YOUR GOAL: Where a line in the material beneath contains "font", count it. Give the number only.
-- Opening Marker --
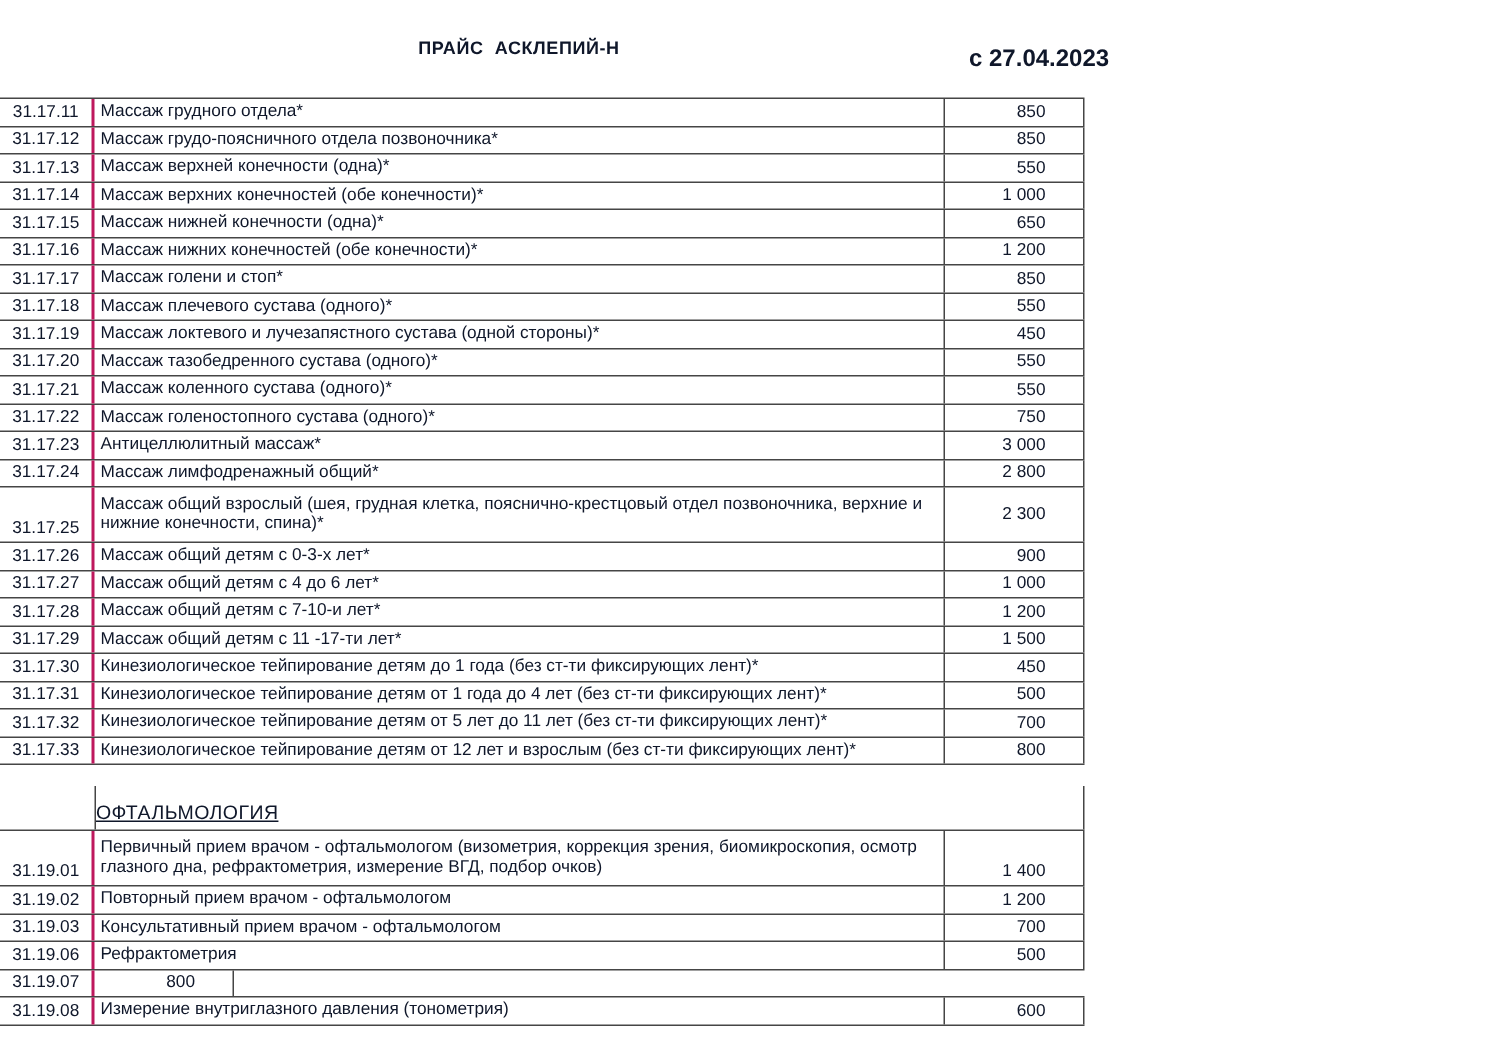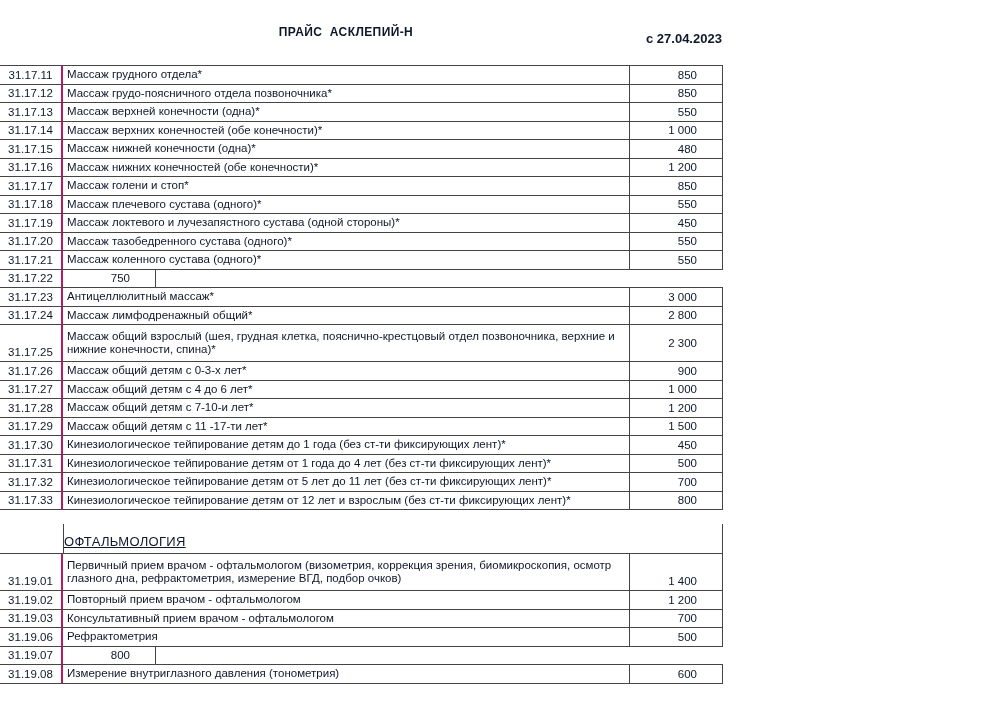--- a/index.html
+++ b/index.html
@@ -12,7 +12,7 @@
     font-size:12px; font-weight:bold; letter-spacing:0.4px; white-space:pre;
   }
   .doc-date {
-    position:absolute; top:31px; left:646px; font-size:13px; font-weight:bold;
+    position:absolute; top:31px; left:646px; font-size:16px; font-weight:bold;
   }
   .price-table {
     position:absolute; left:0; width:723px; border-top:1px solid #454545;

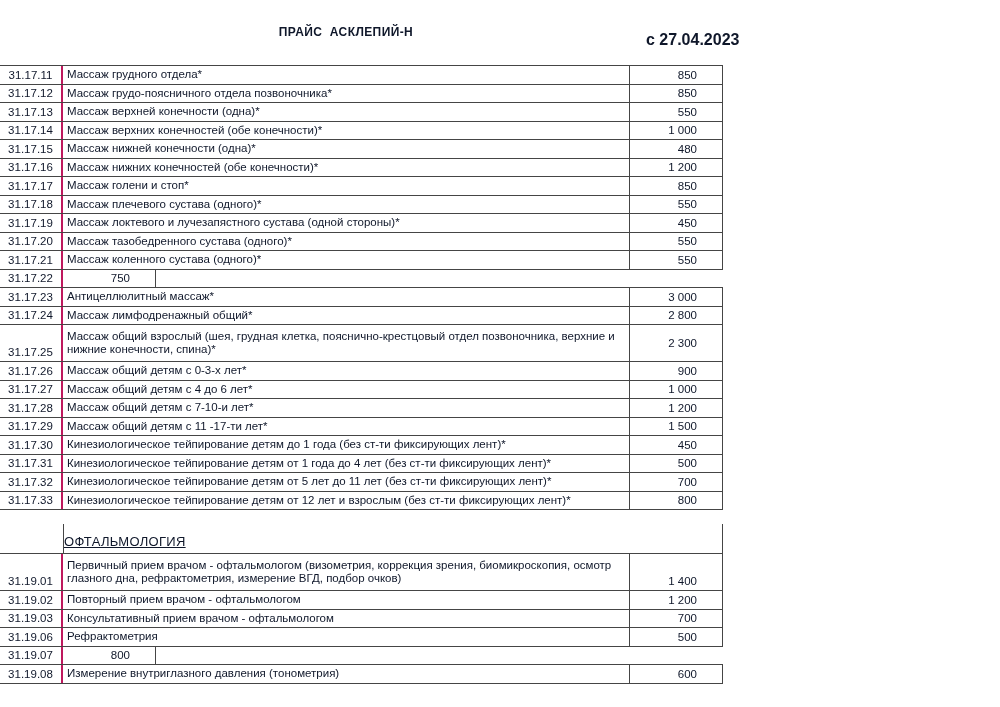--- a/index.html
+++ b/index.html
@@ -117,7 +117,7 @@
           <span>Массаж нижней конечности (одна)*</span>
         </div>
         <div class="cell price">
-          <span>480</span>
+          <span>650</span>
         </div>
       </div>
       <div class="t-row">

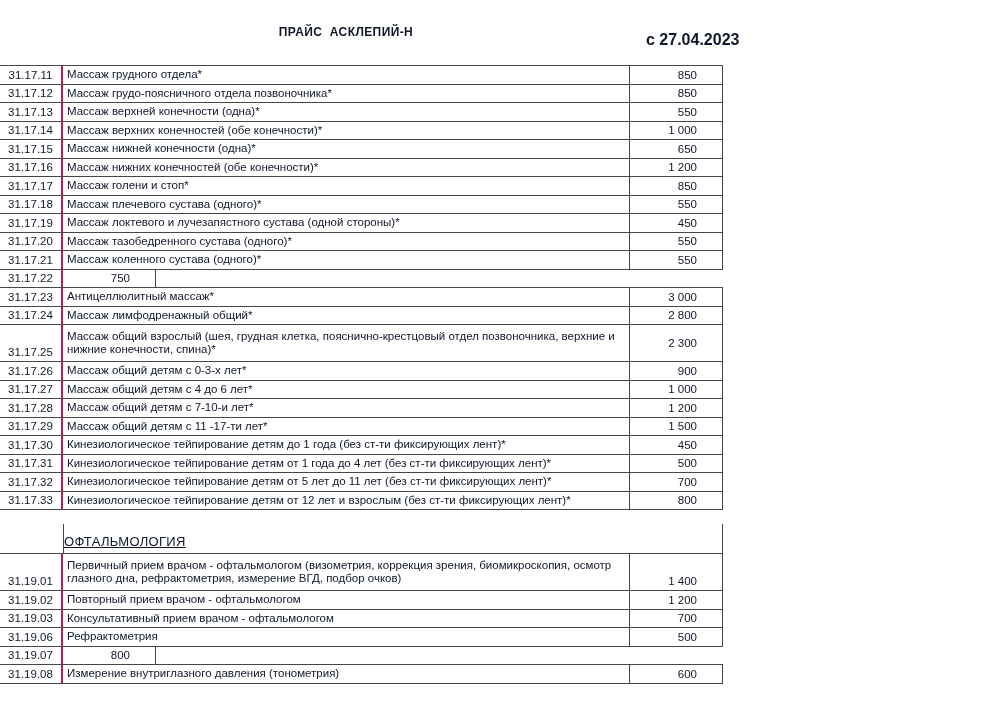--- a/index.html
+++ b/index.html
@@ -190,6 +190,9 @@
         <div class="cell code">
           <span>31.17.22</span>
         </div>
+        <div class="cell desc">
+          <span>Массаж голеностопного сустава (одного)*</span>
+        </div>
         <div class="cell price">
           <span>750</span>
         </div>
-- Closing Marker --
PROBLEM SOLUTION: 3